Exercise brief:
The response must consist of all the records, retyped exactly.

*** Opening Data supplied ***

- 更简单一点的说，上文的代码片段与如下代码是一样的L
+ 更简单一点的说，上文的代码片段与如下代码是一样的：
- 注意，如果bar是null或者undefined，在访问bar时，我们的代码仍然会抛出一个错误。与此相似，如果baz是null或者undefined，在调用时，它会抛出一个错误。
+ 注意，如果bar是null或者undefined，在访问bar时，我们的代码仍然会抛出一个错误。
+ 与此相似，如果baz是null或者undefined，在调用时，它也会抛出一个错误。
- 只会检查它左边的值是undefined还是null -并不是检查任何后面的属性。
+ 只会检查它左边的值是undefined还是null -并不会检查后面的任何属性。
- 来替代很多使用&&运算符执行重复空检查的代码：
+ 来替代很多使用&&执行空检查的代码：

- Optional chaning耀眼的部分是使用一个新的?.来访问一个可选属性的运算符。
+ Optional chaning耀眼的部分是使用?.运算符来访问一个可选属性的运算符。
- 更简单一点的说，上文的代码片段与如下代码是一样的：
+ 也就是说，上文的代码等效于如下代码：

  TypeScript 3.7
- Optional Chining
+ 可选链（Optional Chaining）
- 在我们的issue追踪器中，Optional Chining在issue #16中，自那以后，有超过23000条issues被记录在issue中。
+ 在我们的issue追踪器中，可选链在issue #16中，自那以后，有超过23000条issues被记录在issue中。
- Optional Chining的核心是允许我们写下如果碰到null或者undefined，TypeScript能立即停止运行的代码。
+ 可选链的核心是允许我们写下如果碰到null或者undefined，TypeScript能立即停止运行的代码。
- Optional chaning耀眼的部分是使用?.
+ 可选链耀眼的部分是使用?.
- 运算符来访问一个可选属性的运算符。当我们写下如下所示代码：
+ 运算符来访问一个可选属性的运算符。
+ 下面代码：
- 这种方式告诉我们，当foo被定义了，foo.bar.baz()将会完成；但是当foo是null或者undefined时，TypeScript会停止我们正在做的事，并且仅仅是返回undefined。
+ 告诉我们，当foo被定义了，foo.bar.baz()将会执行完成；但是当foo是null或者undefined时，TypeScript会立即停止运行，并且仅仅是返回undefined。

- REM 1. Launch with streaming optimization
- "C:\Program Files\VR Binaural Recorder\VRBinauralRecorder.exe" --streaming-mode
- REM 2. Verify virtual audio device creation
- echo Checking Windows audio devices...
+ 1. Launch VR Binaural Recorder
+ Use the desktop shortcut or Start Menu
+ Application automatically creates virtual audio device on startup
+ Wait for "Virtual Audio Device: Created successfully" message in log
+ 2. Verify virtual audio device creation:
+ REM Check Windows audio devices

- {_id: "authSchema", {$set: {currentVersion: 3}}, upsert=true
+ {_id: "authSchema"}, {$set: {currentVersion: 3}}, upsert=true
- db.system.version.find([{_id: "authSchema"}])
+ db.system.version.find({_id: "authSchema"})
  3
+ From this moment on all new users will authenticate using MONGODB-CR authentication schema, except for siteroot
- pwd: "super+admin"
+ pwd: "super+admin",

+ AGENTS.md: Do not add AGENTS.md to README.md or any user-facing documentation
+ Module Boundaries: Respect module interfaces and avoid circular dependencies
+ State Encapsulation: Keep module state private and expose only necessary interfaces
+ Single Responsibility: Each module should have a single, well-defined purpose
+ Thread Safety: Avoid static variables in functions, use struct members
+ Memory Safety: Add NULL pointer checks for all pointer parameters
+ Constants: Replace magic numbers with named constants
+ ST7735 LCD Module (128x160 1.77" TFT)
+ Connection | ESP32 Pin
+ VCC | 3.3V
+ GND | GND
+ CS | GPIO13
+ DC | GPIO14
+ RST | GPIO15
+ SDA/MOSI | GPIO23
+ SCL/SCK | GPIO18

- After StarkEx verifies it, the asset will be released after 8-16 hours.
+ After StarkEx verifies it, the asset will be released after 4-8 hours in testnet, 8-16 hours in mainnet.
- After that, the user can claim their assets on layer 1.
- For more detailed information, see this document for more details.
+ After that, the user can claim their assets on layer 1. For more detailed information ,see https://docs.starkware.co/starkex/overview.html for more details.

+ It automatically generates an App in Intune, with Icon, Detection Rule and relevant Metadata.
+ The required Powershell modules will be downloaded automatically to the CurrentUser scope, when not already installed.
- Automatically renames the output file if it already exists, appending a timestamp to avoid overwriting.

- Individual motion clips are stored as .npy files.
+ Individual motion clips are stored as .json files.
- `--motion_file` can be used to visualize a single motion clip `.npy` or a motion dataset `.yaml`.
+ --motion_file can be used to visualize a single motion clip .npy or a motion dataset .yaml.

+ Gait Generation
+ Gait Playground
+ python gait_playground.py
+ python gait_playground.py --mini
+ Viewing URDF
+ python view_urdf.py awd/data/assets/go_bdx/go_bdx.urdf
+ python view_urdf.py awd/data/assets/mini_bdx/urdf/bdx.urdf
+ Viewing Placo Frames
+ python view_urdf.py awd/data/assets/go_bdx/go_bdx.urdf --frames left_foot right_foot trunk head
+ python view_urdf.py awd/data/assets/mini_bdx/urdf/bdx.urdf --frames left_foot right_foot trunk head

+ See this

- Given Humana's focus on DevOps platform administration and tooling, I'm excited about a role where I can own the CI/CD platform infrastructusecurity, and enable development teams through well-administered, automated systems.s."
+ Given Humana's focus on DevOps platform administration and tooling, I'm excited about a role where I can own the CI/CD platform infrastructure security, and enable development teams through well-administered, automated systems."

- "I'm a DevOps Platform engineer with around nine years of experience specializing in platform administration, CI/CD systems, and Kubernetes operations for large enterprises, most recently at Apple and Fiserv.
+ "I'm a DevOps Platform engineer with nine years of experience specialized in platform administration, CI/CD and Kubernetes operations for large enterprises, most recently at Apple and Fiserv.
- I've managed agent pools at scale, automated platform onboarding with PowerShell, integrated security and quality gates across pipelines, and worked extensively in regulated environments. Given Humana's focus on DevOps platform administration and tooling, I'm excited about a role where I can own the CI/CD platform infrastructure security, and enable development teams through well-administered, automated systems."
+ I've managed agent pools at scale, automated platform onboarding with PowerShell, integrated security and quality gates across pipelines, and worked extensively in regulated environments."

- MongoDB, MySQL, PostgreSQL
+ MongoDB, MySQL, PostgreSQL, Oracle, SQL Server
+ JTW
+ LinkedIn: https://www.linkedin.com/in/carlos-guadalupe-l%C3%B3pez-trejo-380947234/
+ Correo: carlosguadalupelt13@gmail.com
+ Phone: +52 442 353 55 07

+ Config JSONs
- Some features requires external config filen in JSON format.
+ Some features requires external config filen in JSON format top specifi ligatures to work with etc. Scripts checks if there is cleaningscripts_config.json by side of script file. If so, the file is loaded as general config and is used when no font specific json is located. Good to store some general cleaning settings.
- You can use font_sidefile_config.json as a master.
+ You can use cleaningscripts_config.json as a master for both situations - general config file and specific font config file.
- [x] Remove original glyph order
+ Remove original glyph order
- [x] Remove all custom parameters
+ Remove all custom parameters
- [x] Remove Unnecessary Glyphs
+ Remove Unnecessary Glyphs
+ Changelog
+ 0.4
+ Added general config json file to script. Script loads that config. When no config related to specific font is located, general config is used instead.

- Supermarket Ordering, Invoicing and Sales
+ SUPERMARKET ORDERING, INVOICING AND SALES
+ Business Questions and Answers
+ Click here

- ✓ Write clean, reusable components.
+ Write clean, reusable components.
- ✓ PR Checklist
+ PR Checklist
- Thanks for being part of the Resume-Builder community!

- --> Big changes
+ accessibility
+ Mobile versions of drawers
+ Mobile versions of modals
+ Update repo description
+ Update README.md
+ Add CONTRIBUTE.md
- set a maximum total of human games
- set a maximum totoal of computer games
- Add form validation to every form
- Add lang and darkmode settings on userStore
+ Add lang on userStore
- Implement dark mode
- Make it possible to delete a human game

*** Closing Data supplied ***

Task answer:
- 更简单一点的说，上文的代码片段与如下代码是一样的L
+ 更简单一点的说，上文的代码片段与如下代码是一样的：
- 注意，如果bar是null或者undefined，在访问bar时，我们的代码仍然会抛出一个错误。与此相似，如果baz是null或者undefined，在调用时，它会抛出一个错误。
+ 注意，如果bar是null或者undefined，在访问bar时，我们的代码仍然会抛出一个错误。
+ 与此相似，如果baz是null或者undefined，在调用时，它也会抛出一个错误。
- 只会检查它左边的值是undefined还是null -并不是检查任何后面的属性。
+ 只会检查它左边的值是undefined还是null -并不会检查后面的任何属性。
- 来替代很多使用&&运算符执行重复空检查的代码：
+ 来替代很多使用&&执行空检查的代码：

- Optional chaning耀眼的部分是使用一个新的?.来访问一个可选属性的运算符。
+ Optional chaning耀眼的部分是使用?.运算符来访问一个可选属性的运算符。
- 更简单一点的说，上文的代码片段与如下代码是一样的：
+ 也就是说，上文的代码等效于如下代码：

  TypeScript 3.7
- Optional Chining
+ 可选链（Optional Chaining）
- 在我们的issue追踪器中，Optional Chining在issue #16中，自那以后，有超过23000条issues被记录在issue中。
+ 在我们的issue追踪器中，可选链在issue #16中，自那以后，有超过23000条issues被记录在issue中。
- Optional Chining的核心是允许我们写下如果碰到null或者undefined，TypeScript能立即停止运行的代码。
+ 可选链的核心是允许我们写下如果碰到null或者undefined，TypeScript能立即停止运行的代码。
- Optional chaning耀眼的部分是使用?.
+ 可选链耀眼的部分是使用?.
- 运算符来访问一个可选属性的运算符。当我们写下如下所示代码：
+ 运算符来访问一个可选属性的运算符。
+ 下面代码：
- 这种方式告诉我们，当foo被定义了，foo.bar.baz()将会完成；但是当foo是null或者undefined时，TypeScript会停止我们正在做的事，并且仅仅是返回undefined。
+ 告诉我们，当foo被定义了，foo.bar.baz()将会执行完成；但是当foo是null或者undefined时，TypeScript会立即停止运行，并且仅仅是返回undefined。

- REM 1. Launch with streaming optimization
- "C:\Program Files\VR Binaural Recorder\VRBinauralRecorder.exe" --streaming-mode
- REM 2. Verify virtual audio device creation
- echo Checking Windows audio devices...
+ 1. Launch VR Binaural Recorder
+ Use the desktop shortcut or Start Menu
+ Application automatically creates virtual audio device on startup
+ Wait for "Virtual Audio Device: Created successfully" message in log
+ 2. Verify virtual audio device creation:
+ REM Check Windows audio devices

- {_id: "authSchema", {$set: {currentVersion: 3}}, upsert=true
+ {_id: "authSchema"}, {$set: {currentVersion: 3}}, upsert=true
- db.system.version.find([{_id: "authSchema"}])
+ db.system.version.find({_id: "authSchema"})
  3
+ From this moment on all new users will authenticate using MONGODB-CR authentication schema, except for siteroot
- pwd: "super+admin"
+ pwd: "super+admin",

+ AGENTS.md: Do not add AGENTS.md to README.md or any user-facing documentation
+ Module Boundaries: Respect module interfaces and avoid circular dependencies
+ State Encapsulation: Keep module state private and expose only necessary interfaces
+ Single Responsibility: Each module should have a single, well-defined purpose
+ Thread Safety: Avoid static variables in functions, use struct members
+ Memory Safety: Add NULL pointer checks for all pointer parameters
+ Constants: Replace magic numbers with named constants
+ ST7735 LCD Module (128x160 1.77" TFT)
+ Connection | ESP32 Pin
+ VCC | 3.3V
+ GND | GND
+ CS | GPIO13
+ DC | GPIO14
+ RST | GPIO15
+ SDA/MOSI | GPIO23
+ SCL/SCK | GPIO18

- After StarkEx verifies it, the asset will be released after 8-16 hours.
+ After StarkEx verifies it, the asset will be released after 4-8 hours in testnet, 8-16 hours in mainnet.
- After that, the user can claim their assets on layer 1.
- For more detailed information, see this document for more details.
+ After that, the user can claim their assets on layer 1. For more detailed information ,see https://docs.starkware.co/starkex/overview.html for more details.

+ It automatically generates an App in Intune, with Icon, Detection Rule and relevant Metadata.
+ The required Powershell modules will be downloaded automatically to the CurrentUser scope, when not already installed.
- Automatically renames the output file if it already exists, appending a timestamp to avoid overwriting.

- Individual motion clips are stored as .npy files.
+ Individual motion clips are stored as .json files.
- `--motion_file` can be used to visualize a single motion clip `.npy` or a motion dataset `.yaml`.
+ --motion_file can be used to visualize a single motion clip .npy or a motion dataset .yaml.

+ Gait Generation
+ Gait Playground
+ python gait_playground.py
+ python gait_playground.py --mini
+ Viewing URDF
+ python view_urdf.py awd/data/assets/go_bdx/go_bdx.urdf
+ python view_urdf.py awd/data/assets/mini_bdx/urdf/bdx.urdf
+ Viewing Placo Frames
+ python view_urdf.py awd/data/assets/go_bdx/go_bdx.urdf --frames left_foot right_foot trunk head
+ python view_urdf.py awd/data/assets/mini_bdx/urdf/bdx.urdf --frames left_foot right_foot trunk head

+ See this

- Given Humana's focus on DevOps platform administration and tooling, I'm excited about a role where I can own the CI/CD platform infrastructusecurity, and enable development teams through well-administered, automated systems.s."
+ Given Humana's focus on DevOps platform administration and tooling, I'm excited about a role where I can own the CI/CD platform infrastructure security, and enable development teams through well-administered, automated systems."

- "I'm a DevOps Platform engineer with around nine years of experience specializing in platform administration, CI/CD systems, and Kubernetes operations for large enterprises, most recently at Apple and Fiserv.
+ "I'm a DevOps Platform engineer with nine years of experience specialized in platform administration, CI/CD and Kubernetes operations for large enterprises, most recently at Apple and Fiserv.
- I've managed agent pools at scale, automated platform onboarding with PowerShell, integrated security and quality gates across pipelines, and worked extensively in regulated environments. Given Humana's focus on DevOps platform administration and tooling, I'm excited about a role where I can own the CI/CD platform infrastructure security, and enable development teams through well-administered, automated systems."
+ I've managed agent pools at scale, automated platform onboarding with PowerShell, integrated security and quality gates across pipelines, and worked extensively in regulated environments."

- MongoDB, MySQL, PostgreSQL
+ MongoDB, MySQL, PostgreSQL, Oracle, SQL Server
+ JTW
+ LinkedIn: https://www.linkedin.com/in/carlos-guadalupe-l%C3%B3pez-trejo-380947234/
+ Correo: carlosguadalupelt13@gmail.com
+ Phone: +52 442 353 55 07

+ Config JSONs
- Some features requires external config filen in JSON format.
+ Some features requires external config filen in JSON format top specifi ligatures to work with etc. Scripts checks if there is cleaningscripts_config.json by side of script file. If so, the file is loaded as general config and is used when no font specific json is located. Good to store some general cleaning settings.
- You can use font_sidefile_config.json as a master.
+ You can use cleaningscripts_config.json as a master for both situations - general config file and specific font config file.
- [x] Remove original glyph order
+ Remove original glyph order
- [x] Remove all custom parameters
+ Remove all custom parameters
- [x] Remove Unnecessary Glyphs
+ Remove Unnecessary Glyphs
+ Changelog
+ 0.4
+ Added general config json file to script. Script loads that config. When no config related to specific font is located, general config is used instead.

- Supermarket Ordering, Invoicing and Sales
+ SUPERMARKET ORDERING, INVOICING AND SALES
+ Business Questions and Answers
+ Click here

- ✓ Write clean, reusable components.
+ Write clean, reusable components.
- ✓ PR Checklist
+ PR Checklist
- Thanks for being part of the Resume-Builder community!

- --> Big changes
+ accessibility
+ Mobile versions of drawers
+ Mobile versions of modals
+ Update repo description
+ Update README.md
+ Add CONTRIBUTE.md
- set a maximum total of human games
- set a maximum totoal of computer games
- Add form validation to every form
- Add lang and darkmode settings on userStore
+ Add lang on userStore
- Implement dark mode
- Make it possible to delete a human game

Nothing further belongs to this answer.